The most important two decisions to rebuild the new Yemen were taken immediately after the conflicting parties signed a road map last week showing step by step how both the opposition and the ruling party would run the country until February 2014 when a civil and democratic state is fully established.
The first decision was to call on Yemenis to elect a new president on 21 February to run the country during the two years required for establishing the long-awaited modern state that would meet the ambitions and aspirations of all Yemenis.
The second decision was to entrust an opposition leader to form a national consensus government shared equally by both the opposition and the ruling party to normalise life after the wars and help the new elected president to establish the new state.
The two important decisions were taken by Vice President Abdu Rabu Mansour Hadi, who now has constitutional powers to implement the Saudi-led Gulf Cooperation Council (GCC) brokered deal for transferring power from President Ali Abdullah Saleh.
According to the GCC deal and its implementation mechanism, which were signed by all conflicting parties on 23 November in the Saudi capital Riyadh, President Saleh will remain as president until a new president is elected in February.
The candidate of both the opposition and the ruling party in the February presidential elections must be the current Vice President Hadi according to the road map, which is called the implementation mechanism, which was drawn up by the UN envoy to Yemen Jamal Bin Omar and approved and signed by all conflicting parties in Yemen. Hadi would be the new elected president for the two years of the transitional period.
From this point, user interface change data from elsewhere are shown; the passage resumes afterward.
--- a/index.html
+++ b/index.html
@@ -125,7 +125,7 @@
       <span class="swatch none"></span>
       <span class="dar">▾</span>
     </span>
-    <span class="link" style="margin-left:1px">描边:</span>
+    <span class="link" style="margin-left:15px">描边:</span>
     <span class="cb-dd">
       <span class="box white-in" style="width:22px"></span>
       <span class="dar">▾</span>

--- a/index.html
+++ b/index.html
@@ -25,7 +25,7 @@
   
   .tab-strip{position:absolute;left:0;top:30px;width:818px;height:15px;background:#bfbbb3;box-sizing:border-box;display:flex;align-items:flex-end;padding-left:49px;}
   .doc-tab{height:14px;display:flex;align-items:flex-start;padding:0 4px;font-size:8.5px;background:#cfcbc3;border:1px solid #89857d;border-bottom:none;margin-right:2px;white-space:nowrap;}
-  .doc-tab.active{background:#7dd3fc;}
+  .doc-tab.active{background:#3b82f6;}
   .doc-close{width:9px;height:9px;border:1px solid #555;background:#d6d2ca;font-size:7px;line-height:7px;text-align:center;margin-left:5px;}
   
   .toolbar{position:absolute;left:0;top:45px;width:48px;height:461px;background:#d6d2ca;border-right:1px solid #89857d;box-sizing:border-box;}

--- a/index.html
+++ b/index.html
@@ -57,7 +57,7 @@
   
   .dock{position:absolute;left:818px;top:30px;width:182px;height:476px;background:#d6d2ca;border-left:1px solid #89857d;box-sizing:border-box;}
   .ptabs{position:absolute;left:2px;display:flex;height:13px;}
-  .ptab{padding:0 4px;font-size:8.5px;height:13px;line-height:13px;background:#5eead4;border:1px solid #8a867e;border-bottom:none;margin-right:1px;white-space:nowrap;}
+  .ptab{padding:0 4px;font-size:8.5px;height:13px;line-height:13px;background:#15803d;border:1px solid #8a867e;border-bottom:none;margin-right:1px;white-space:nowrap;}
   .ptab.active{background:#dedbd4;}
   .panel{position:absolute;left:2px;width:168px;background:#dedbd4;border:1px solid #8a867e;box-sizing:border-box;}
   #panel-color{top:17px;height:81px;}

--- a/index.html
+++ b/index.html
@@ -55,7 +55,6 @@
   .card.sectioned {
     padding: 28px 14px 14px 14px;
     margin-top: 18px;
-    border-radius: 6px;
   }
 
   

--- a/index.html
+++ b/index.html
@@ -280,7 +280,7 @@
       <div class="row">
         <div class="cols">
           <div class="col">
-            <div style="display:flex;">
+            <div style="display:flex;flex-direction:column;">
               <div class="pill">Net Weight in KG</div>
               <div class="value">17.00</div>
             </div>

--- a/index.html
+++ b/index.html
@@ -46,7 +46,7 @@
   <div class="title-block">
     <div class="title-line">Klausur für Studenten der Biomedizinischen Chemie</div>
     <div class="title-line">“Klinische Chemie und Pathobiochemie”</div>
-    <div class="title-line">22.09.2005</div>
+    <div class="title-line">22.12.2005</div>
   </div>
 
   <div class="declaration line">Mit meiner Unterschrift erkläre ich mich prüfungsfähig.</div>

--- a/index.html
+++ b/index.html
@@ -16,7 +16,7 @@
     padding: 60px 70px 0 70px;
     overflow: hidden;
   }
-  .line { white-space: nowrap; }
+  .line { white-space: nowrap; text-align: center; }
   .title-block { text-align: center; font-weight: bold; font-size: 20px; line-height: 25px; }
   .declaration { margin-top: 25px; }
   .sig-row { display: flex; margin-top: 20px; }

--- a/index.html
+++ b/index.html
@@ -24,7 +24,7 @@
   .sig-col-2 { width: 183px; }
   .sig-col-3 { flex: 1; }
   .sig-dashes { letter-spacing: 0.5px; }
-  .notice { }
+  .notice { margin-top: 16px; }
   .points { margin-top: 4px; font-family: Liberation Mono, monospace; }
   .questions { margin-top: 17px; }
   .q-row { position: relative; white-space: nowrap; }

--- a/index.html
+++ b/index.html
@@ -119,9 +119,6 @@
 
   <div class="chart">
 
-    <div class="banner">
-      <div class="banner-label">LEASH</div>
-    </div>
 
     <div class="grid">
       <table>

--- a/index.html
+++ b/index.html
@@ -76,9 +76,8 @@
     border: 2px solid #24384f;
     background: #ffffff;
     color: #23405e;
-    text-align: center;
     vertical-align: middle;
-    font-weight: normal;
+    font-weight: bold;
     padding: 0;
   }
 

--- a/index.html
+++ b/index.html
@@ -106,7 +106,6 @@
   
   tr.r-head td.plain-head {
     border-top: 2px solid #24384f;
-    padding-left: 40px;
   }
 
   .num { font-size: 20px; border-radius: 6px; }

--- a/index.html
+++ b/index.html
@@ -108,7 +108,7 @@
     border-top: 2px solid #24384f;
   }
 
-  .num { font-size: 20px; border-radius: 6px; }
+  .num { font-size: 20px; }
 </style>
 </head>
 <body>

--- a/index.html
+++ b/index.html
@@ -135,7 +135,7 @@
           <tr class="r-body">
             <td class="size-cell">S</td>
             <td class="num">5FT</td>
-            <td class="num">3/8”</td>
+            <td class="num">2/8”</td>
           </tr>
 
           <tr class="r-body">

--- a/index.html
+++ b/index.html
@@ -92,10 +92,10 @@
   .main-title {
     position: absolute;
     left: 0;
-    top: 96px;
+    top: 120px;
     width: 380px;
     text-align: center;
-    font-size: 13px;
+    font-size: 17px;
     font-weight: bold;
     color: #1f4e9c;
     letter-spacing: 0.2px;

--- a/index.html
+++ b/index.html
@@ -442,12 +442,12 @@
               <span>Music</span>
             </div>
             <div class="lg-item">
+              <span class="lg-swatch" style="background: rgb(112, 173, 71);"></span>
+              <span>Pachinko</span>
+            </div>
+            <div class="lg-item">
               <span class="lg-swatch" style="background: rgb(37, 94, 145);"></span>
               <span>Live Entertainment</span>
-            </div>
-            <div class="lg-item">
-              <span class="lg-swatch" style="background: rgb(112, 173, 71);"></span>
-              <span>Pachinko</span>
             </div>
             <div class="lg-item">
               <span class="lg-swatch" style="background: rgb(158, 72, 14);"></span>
Hadi will have his legitimacy directly from the people, not as is the case now when his powers come only from the constitutional authorisation of President Saleh.
During next week, the unity government will be declared and its members will take the constitutional oath before Hadi.
To avoid conflict over the important ministries like defence and oil, the opposition will make two lists with each side having 50 per cent of the portfolios. And the ruling party will choose one of the lists to be occupied by its members.
The UN Security Council and international community supported the agreement which came as implementation of its resolution 2014. The SC urged the two sides to stick to all steps of the road map and implement them on time. The two sides should stop violence, and whoever violates the peace would be held accountable.
President Saleh issued a general amnesty for all Yemenis who made mistakes against the government during the 11 months of the crisis. But the amnesty does not include those who tried to assassinate Saleh on 3 June.
Although the solution of the Yemeni crisis was and is supported by the whole international community, a lot of difficulties are facing the implementation of the road map. The most dangerous challenge is the security and military situation.
The militants of the Islamist party Islah are still in sporadic confrontation with the army and security in many places like Taiz and Arhab. The separatist movement in the south and Al-Houthi Shia rebels in the north and some independent youth still refuse the GCC deal.
UN envoy Jamal bin Omar said Monday that the separatist movement in the south, Al-Houthi in the north and the independent youth should be represented in the new interim government.
The separatists in the south insist on separation and having their own independent state. Al-Houthi want to establish their own Shia state in the north on the border with Sunni Saudi Arabia. More than 30 Salafis were killed last week in battles between Al-Houthi Shia fighters and Salafi fighters in the area of Dammaj, in Saada, in the north of the country.
Al-Houthi say the Salafi centre in Dammaj was established in the early 1980s by the Yemeni and Saudi governments with the aim of attacking the Shia. The Dammaj Salafi school has about 12,000 students from Yemen and outside Yemen. About 11 foreign students were killed in battles last week in Dammaj according to the spokesman of the Salafi school Abu Ismail.